A few years later, after running around the bases with Meat Loaf around the world, Karla would play the role of Mabel in the Pirates of Penzance. A position she shared with Mork from Ork’s one-time Boulder roommate Pam Dawber and the one and only Linda Ronstadt. At some point, Robbie Benson took over the role of Frederick and skated into her heart. They’ve been married ever since.

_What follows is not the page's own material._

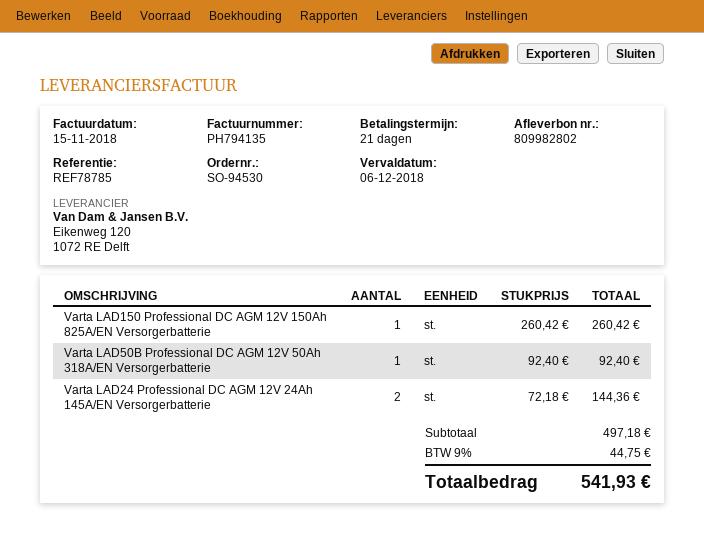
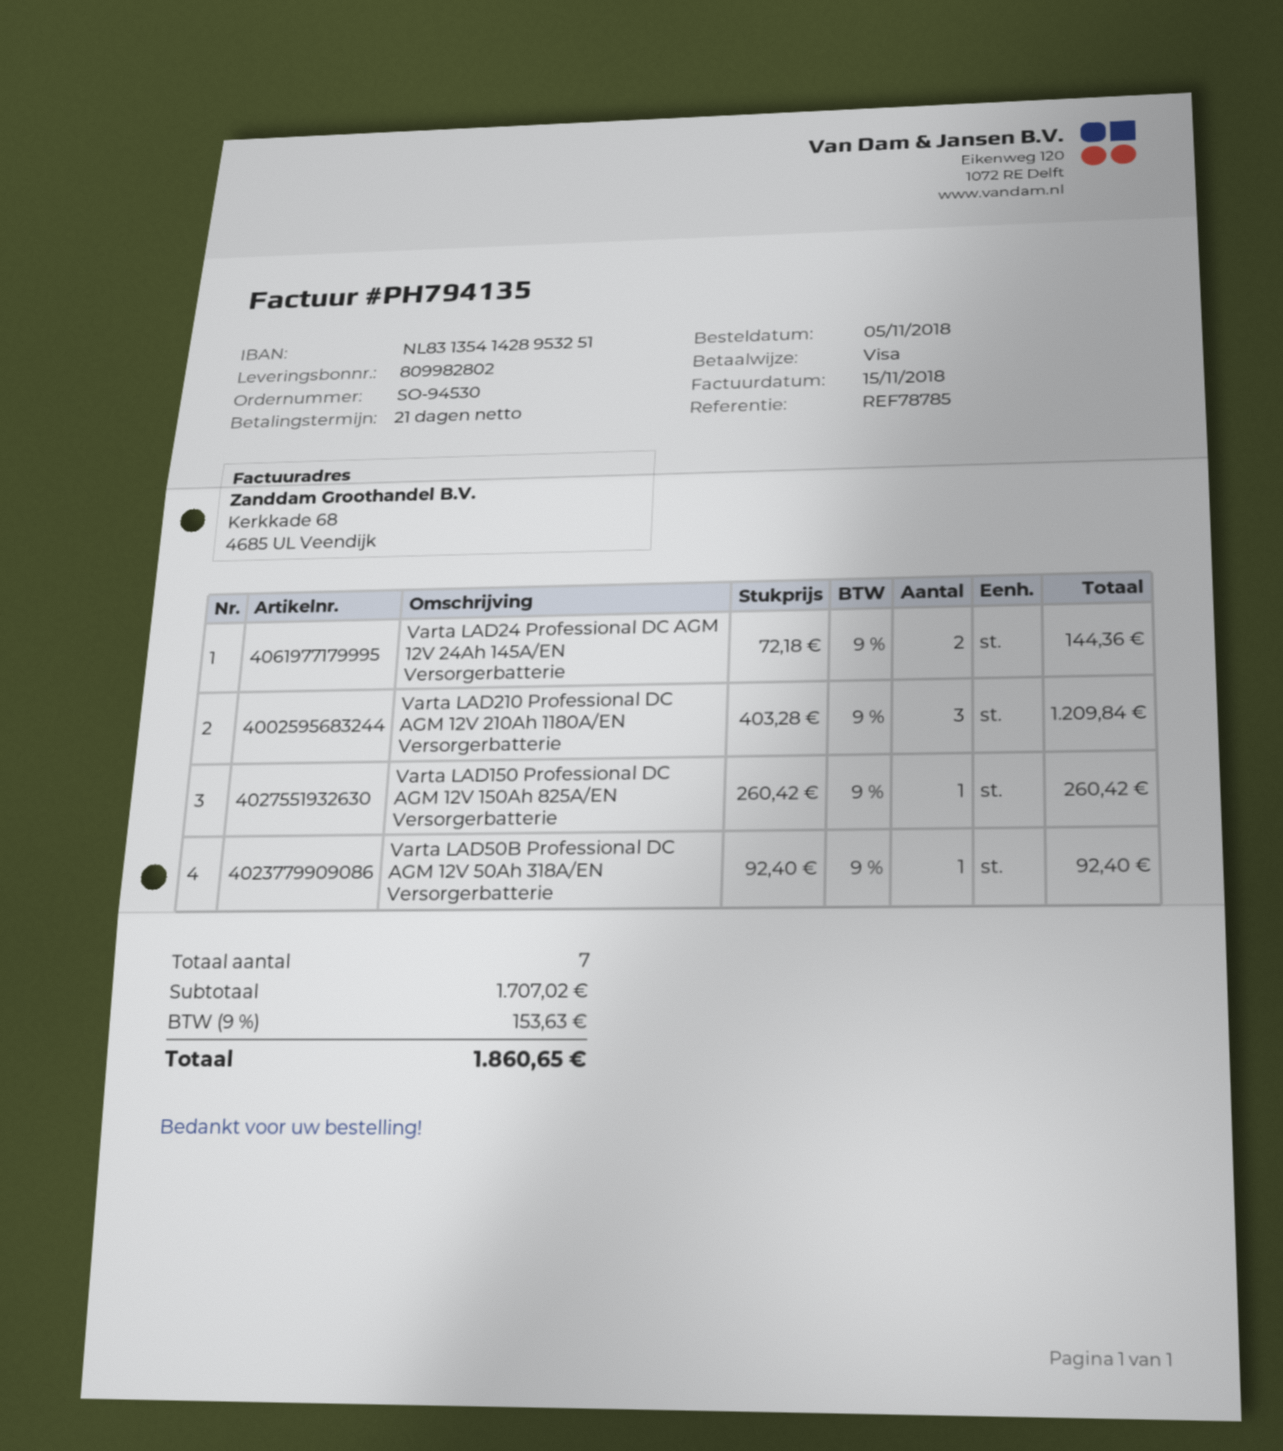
Varta LAD210 Professional DC AGM 12V 210Ah 1180A/EN Versorgerbatterie: none -> 3 x 403.28 = 1209.84
subtotal: 497.18 -> 1707.02
tax: 9% = 44.75 -> 9% = 153.63
total: 541.93 -> 1860.65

Much like Karla became the face of Ellen’s iconic performance, Meat Loaf was the presence needed to bring Jim Steinman’s songs to life. Jim, Meat Loaf’s long-time collaborator, is rightfully considered the mastermind behind Bat Out of Hell. However, Meat Loaf’s unique style and passionate delivery combined with Jim’s writing turned the songs into legendary hits.
Jim was inducted into the Songwriter’s Hall of Fame in 2012. Sadly, he passed away on April 1, 2021. But not before; he had lived to see previews of Bat out Hell the Musical being performed before COVID shut down the productions.
A few months later, in August of 2021, Ellen released a new album, “Fighting Words.” In a metaphorical punch in the face to COVID, she teamed up with Karle Devito and recorded the song “I’m Just Happy to Be Here.”
The album concludes with Ellen’s rendition of “Heaven Can Wait,” initially track three from the same Bat Out of Hell album that made Jim, Ellen, Karla, and Meat Loaf stars. You can listen to all the songs on Ellen’s bandcamp site.
A Word To Smart Alecs
Oh, and for any of you smart alecs reading this right now, who is probably named Michael, because most smart Alecs are, read a book, why don’t ya?
I can practically see you sitting there in your Hugh Heffner replica robe and bunny slippers as you smugly sip on a “to-die-for” low sugar, sauvignon blanc that your brother in law gave you. Here’s a hint – he got it as a white elephant gift three years ago, and he never refrigerated it, jokes on you!
To you, sir, who I am sure is thinking, “Uh, dude, Hannibal Lector drank chianti.” Wrong! in the book, he drank a big Amarone. As a card-carrying bibliophile, I stick to the written word on such matters of accuracy, my good man. At sixteen percent alcohol by volume, Amarone’s are big. But as wine conisruer Flavio Grassi of Milan Wine Academy tells us, it also has an unexpected freshness on the palate. A complex bouquet amongst subtle but ever-present rich and spicy flavors that compliment a fresh fruitiness. So Amarone is a far superior wine when partaking in fava beans, as far as food pairings are concerned.
And one last thing, the only smart Aleck I ever defer my glaring superior opinion to is Mr. “Alec Trebek.” Who was shamefully forced to change the spelling of his name, due to TV execs, likely vegan Meat Loaf hating, big whigs, because it too closely resembled that of criminal mastermind, Alec Hoag — who was known to enjoy a chianti after along with partners in crime, wife Melinda, and “French Jack.”
So, in conclusion, yes, an 11-year-old, if they are not visually impaired, should be more than capable of watching the Rocky Horror Picture Show!
I dedicated this piece to Anthrax Guitarist, Scott Ian’s father-in-law, Meat Loaf. And if you have not read Scott’s book where he speaks about first meeting Meat Loaf, this piece is almost over, so go get it!
While many will likely share more straightforward eulogies, I could think of no better way to honor a man who inspired me my whole life than with a more creative tribute. He may be taking his rightful place in Rock and Roll Heaven to perform, but he will always and forever be my favorite Roadie!